● EXERCISE GOAL
Locate and copy each line in the data that contains the word "stretch".

Top of DATA FOR THIS TASK

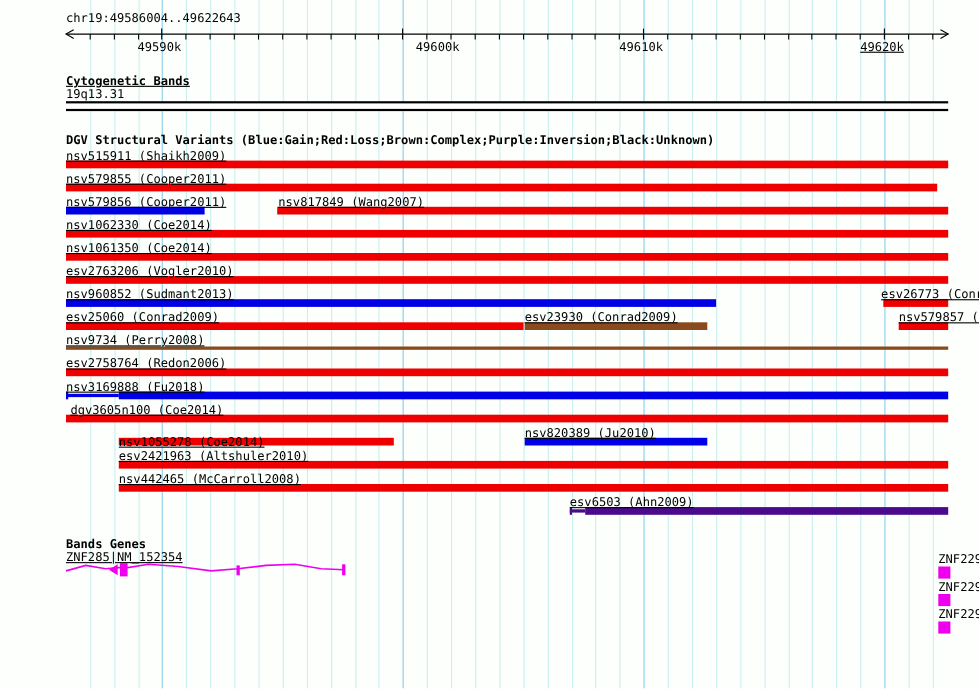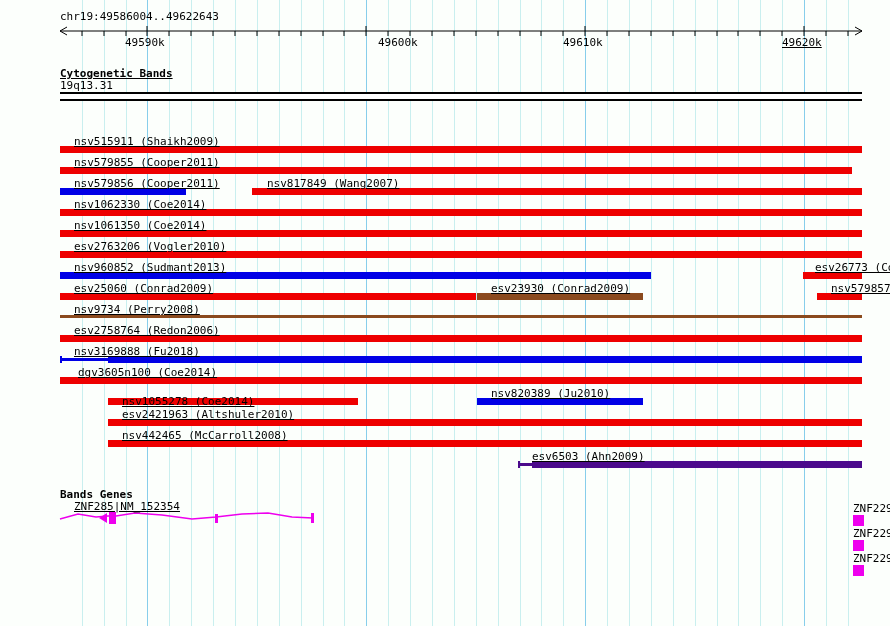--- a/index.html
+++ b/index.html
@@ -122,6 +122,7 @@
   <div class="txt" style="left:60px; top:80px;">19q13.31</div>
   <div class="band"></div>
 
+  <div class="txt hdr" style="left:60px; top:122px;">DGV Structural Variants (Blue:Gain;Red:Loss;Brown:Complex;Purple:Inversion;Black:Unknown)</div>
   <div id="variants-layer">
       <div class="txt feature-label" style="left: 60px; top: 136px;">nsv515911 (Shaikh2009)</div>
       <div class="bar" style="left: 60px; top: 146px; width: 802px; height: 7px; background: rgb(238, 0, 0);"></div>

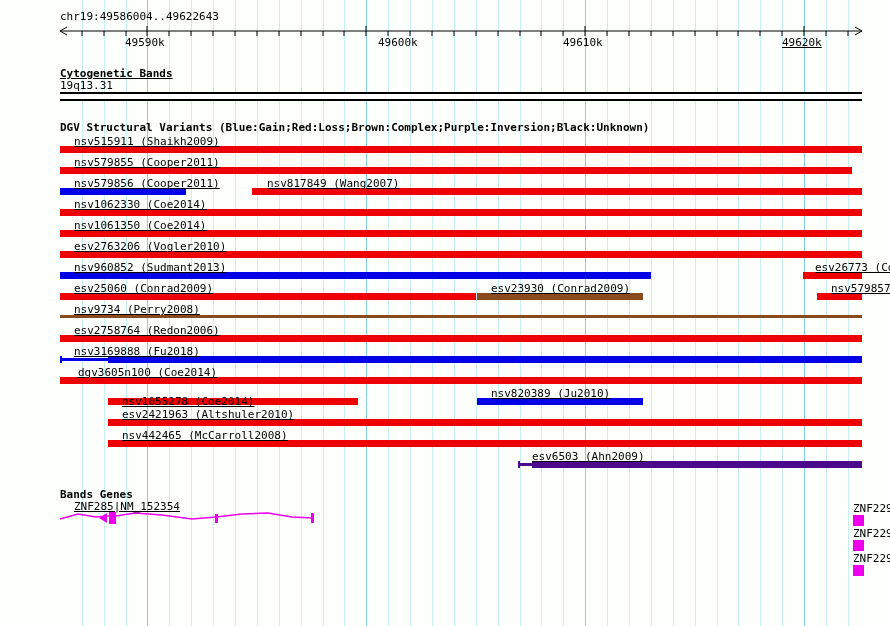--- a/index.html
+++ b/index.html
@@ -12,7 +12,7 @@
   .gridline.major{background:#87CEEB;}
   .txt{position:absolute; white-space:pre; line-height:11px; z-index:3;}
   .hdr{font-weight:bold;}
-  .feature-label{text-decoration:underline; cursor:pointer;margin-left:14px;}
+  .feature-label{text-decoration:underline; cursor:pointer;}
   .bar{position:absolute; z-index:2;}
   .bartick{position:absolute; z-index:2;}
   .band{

Bottom of DATA FOR THIS TASK
Top of DATA FOR THIS TASK

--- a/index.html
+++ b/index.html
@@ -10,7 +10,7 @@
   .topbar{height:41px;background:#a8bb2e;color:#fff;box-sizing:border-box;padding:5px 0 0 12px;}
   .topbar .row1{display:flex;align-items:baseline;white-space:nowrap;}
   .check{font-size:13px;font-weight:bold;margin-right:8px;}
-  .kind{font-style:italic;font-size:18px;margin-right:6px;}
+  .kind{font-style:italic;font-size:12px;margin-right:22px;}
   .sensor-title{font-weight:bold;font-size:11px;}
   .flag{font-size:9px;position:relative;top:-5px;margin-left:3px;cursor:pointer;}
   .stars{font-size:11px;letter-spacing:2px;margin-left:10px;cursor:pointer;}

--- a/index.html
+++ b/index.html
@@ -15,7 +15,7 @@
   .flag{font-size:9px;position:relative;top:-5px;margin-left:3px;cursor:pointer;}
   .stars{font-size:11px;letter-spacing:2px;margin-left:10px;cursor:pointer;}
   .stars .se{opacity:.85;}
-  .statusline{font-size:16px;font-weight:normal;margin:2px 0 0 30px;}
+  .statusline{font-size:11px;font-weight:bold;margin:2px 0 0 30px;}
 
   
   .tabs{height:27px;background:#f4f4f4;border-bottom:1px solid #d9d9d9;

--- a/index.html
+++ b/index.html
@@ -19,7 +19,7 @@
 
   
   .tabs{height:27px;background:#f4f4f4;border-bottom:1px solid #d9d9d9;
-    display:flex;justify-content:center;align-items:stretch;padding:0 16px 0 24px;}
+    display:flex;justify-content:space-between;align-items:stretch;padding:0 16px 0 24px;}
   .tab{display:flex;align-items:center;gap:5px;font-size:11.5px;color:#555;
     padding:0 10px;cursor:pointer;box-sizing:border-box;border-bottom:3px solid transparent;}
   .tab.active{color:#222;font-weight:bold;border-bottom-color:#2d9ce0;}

Bottom of DATA FOR THIS TASK

● SOLUTION
-    display:flex;justify-content:center;align-items:stretch;padding:0 16px 0 24px;}
+    display:flex;justify-content:space-between;align-items:stretch;padding:0 16px 0 24px;}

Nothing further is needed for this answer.